What Should You Measure? Part 3: Common Ground
Updated · May 28, 2003
This is the third column in a series aimed at that frequently asked question: What should I measure for my online business?
Parts one and two focused on e-commerce, where revenue is unanimously considered the most critical metric, and online media, for which traffic is the primary metric of choice.
But let’s not oversimplify. There are too many variations in what constitutes “revenue” and “traffic” to assume one stat fits all. A recurring theme of talks I’ve had with executives is each company, and each person within the company, must determine which metrics are most relevant based on objectives.
To illustrate how job function affects the type and sources of metrics people rely on, take a look at CareerBuilder.com. Revenue comes from employers who post jobs to the site, but traffic from job seekers is essential to providing employers with qualified applicants. You might guess this most closely mirrors online media, and, therefore, traffic metrics are the primary focus.
That’s not the case. CareerBuilder.com is an interesting case study in how different departments use different metrics to reach a common goal. CareerBuilder.com calls the common goal “expressions of interest” (EOI). It uses the term to describe the place where customers (employers) and site visitors (job seekers) meet: the submission of an application.
Jim Lunsford, director of relationship marketing and strategic partnerships, is tasked with driving qualified candidates to the site via strategic partnerships. His focus is on traffic from partner sites, the user behavior that results, and costs associated with each partnership.
“I start with unique visitors from each partner site, but it goes much deeper than that,” said Lunsford. “What ultimately matters is how many applications are posted in response to jobs, the EOI. So I evaluate each partnership to see how deep users go within our site and how many applications are posted. I compare that to the costs of each partnership and end up with cost per application. Then I look to see which partnerships are over- or underperforming so I can take steps to maximize our return.”
Jeff Roberts, senior marketing manager, takes over where Lunford leaves off. Job seekers who reach the site must get what they need or they’ll go elsewhere, leaving CareerBuilder.com’s clients with fewer applicants. Roberts’s job is to engage job seekers and make it easy for them to find and apply for relevant jobs.

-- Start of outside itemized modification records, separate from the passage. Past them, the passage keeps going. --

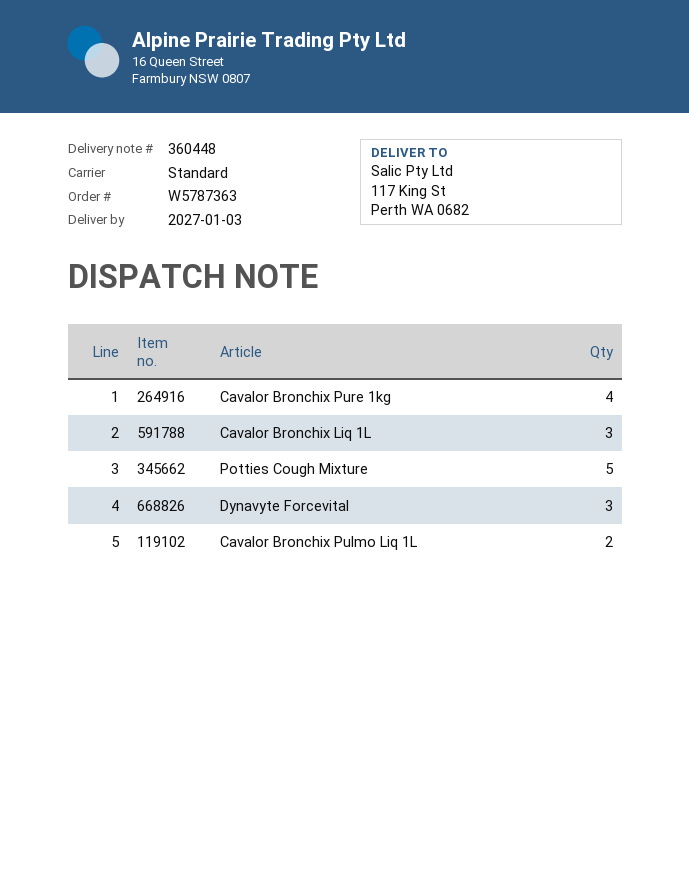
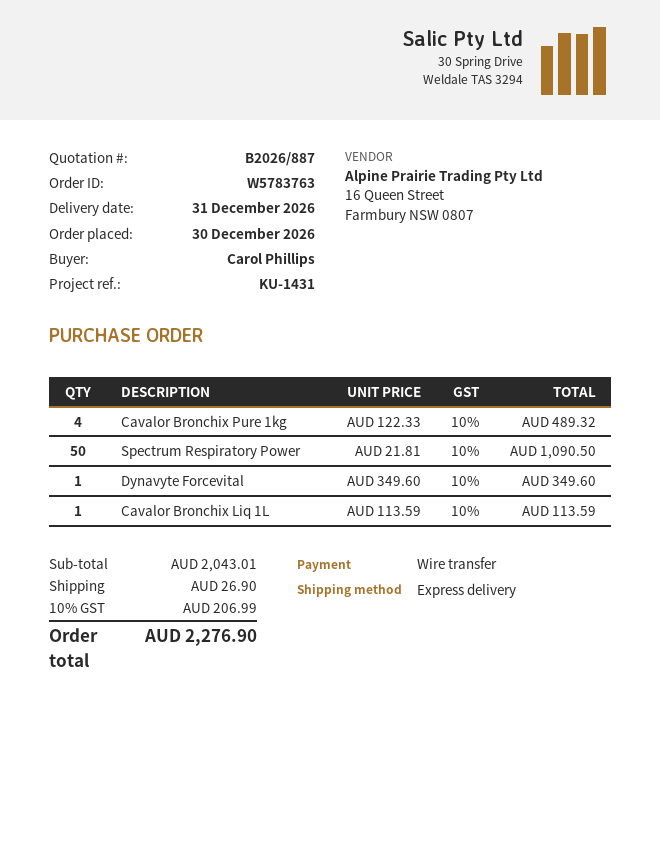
order number: W5787363 -> W5783763
delivery date: 2027-01-03 -> 2026-12-31
shipping method: standard -> express
Cavalor Bronchix Liq 1L: 3 -> 1
Potties Cough Mixture: 5 -> none
Dynavyte Forcevital: 3 -> 1
Cavalor Bronchix Pulmo Liq 1L: 2 -> none
Spectrum Respiratory Power: none -> 50

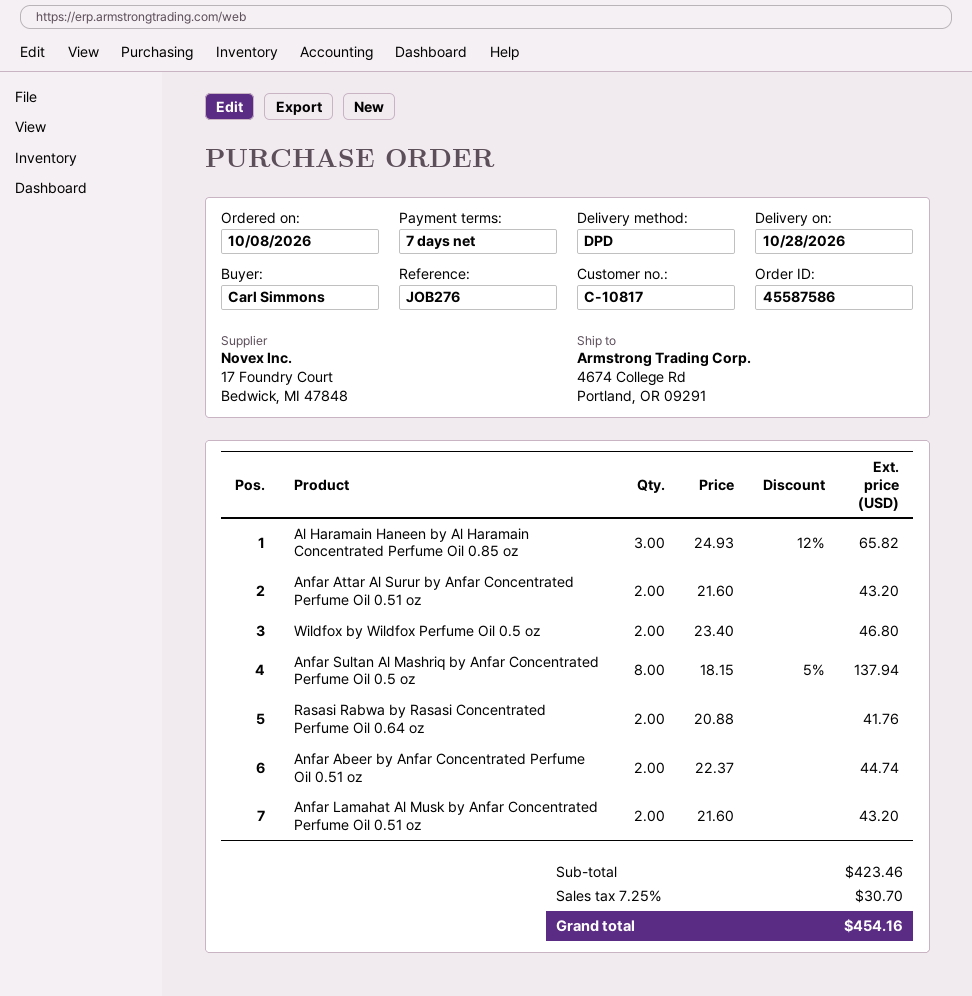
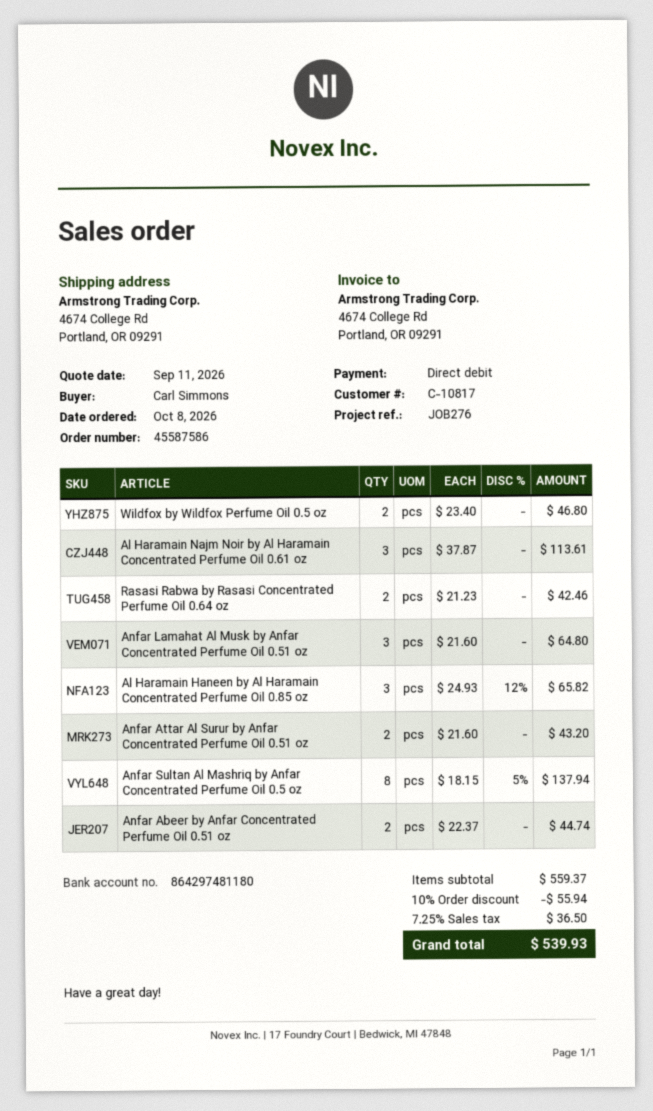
Rasasi Rabwa by Rasasi Concentrated Perfume Oil 0.64 oz: 2 x 20.88 = 41.76 -> 2 x 21.23 = 42.46
Anfar Lamahat Al Musk by Anfar Concentrated Perfume Oil 0.51 oz: 2 x 21.60 = 43.20 -> 3 x 21.60 = 64.80
Al Haramain Najm Noir by Al Haramain Concentrated Perfume Oil 0.61 oz: none -> 3 x 37.87 = 113.61
subtotal: 423.46 -> 559.37
discount: none -> 10% = 55.94
tax: 7.25% = 30.70 -> 7.25% = 36.50
total: 454.16 -> 539.93

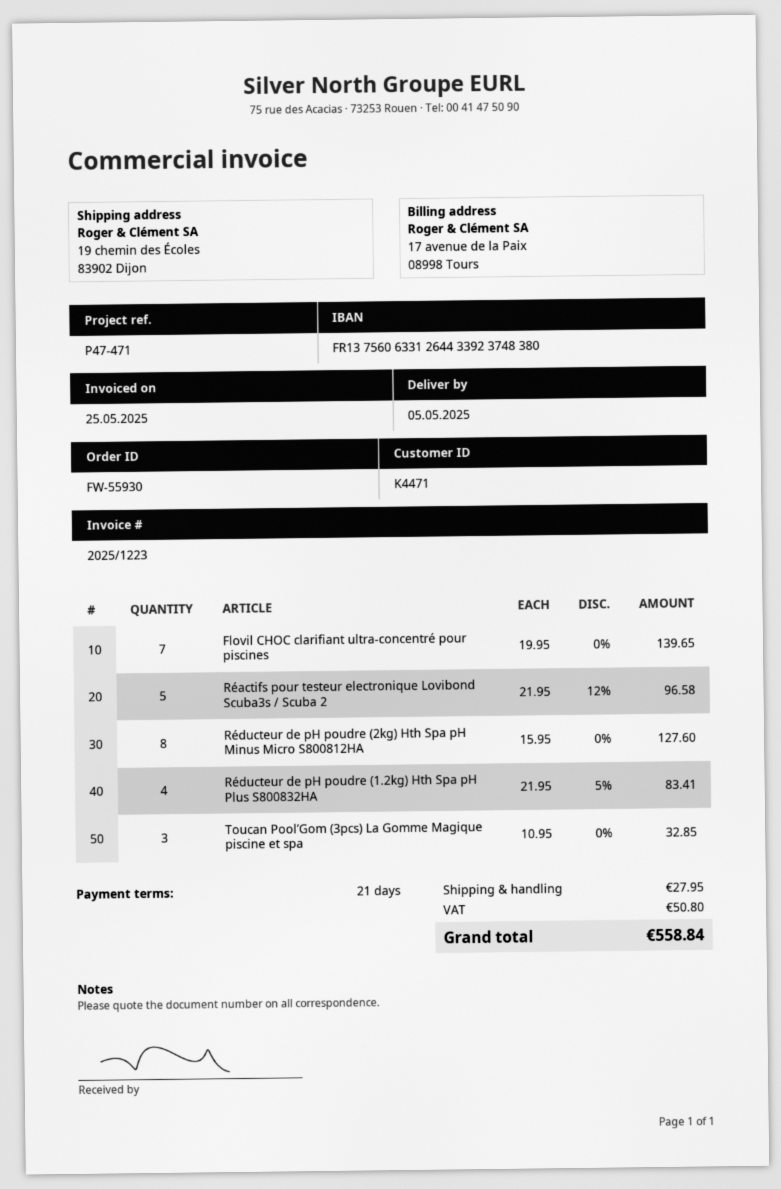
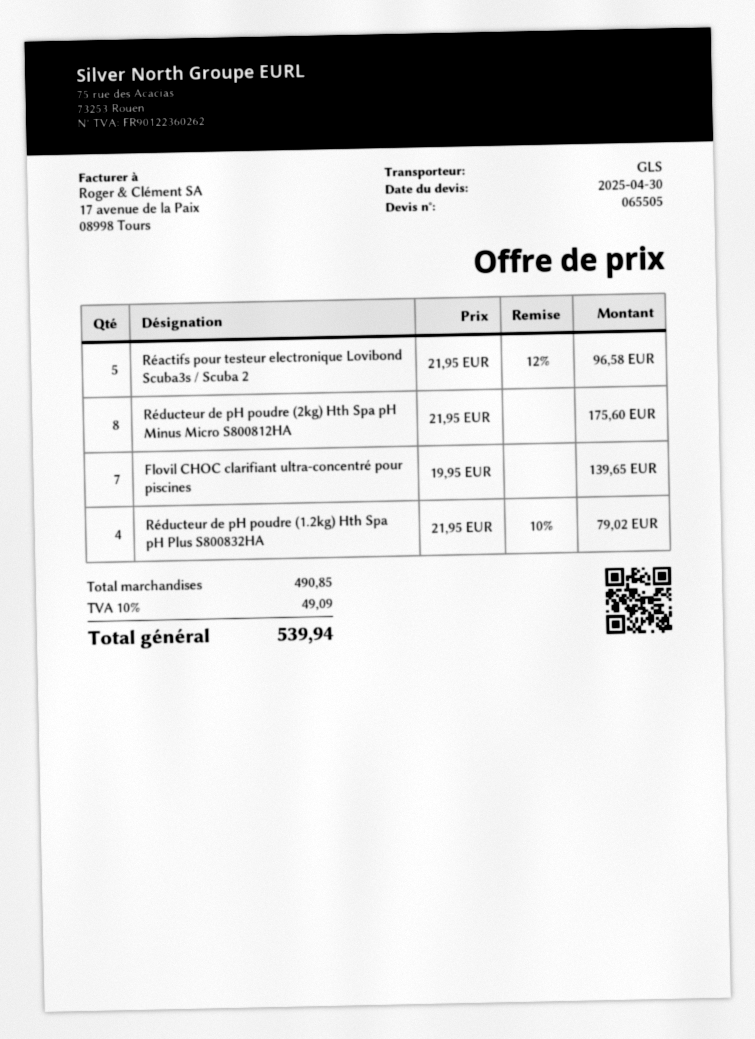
Réducteur de pH poudre (2kg) Hth Spa pH Minus Micro S800812HA: 8 x 15.95 = 127.60 -> 8 x 21.95 = 175.60
Réducteur de pH poudre (1.2kg) Hth Spa pH Plus S800832HA: 4 x 21.95 - 5% = 83.41 -> 4 x 21.95 - 10% = 79.02
Toucan Pool’Gom (3pcs) La Gomme Magique piscine et spa: 3 x 10.95 = 32.85 -> none
shipping: 27.95 -> none
tax: 50.80 -> 49.09
total: 558.84 -> 539.94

Said Roberts, “I view our site as a funnel, with the narrow end being EOI. My ultimate goal is to turn traffic into applications. I focus on click stream from the home page to evaluate what areas of the site are improving EOI and what areas are detracting from it.”
Roberts also uses click-stream analysis to measure the balancing act of providing relevant content for job seekers without detracting from the application process. “Some job seekers need more information to reach a comfort level,” continued Roberts. “Maybe they need resumé writing advice or other career advice. I have to provide that for them, but without distracting them from the application process. Studying the click stream has helped me find the right place for these things on our site.”
Eric Lochner, vice president of corporate marketing, has his own data focus. “We earn our revenue when jobs are posted. So I focus on the customer side of the transaction: how many customers do we have, what is their job posting behavior, etcetera,” he said. “But the value we deliver to these customers depends on the number of qualified applicants they receive. If their needs aren’t met, they’ll stop posting jobs. So I monitor EOI by customer and take action daily to make sure our customers are getting the right number of applicants.”
Three people, three sets of metrics. Note how they meet in the middle with a focus on EOI: expressions of interest. All three individuals understand their respective roles are interrelated and hinged on a common understanding: CareerBuilder.com’s success comes down to whether job seekers apply for jobs. Lunsford uses traffic data to optimize results by partnership. Roberts uses click-stream data to maximize the performance of each section of the site. And Lochner uses a combination of both data sets, plus revenue, to ensure open jobs are filled and new jobs are posted.
I hope this case study will help you see how your business might determine what metrics are most relevant. Clarify the common goal various departments independently work towards. That is your organization’s definition of success. Identify the differences in how each department contributes to the goal. Then, focus on data sources and types that most clearly identify each department’s contribution to this common goal.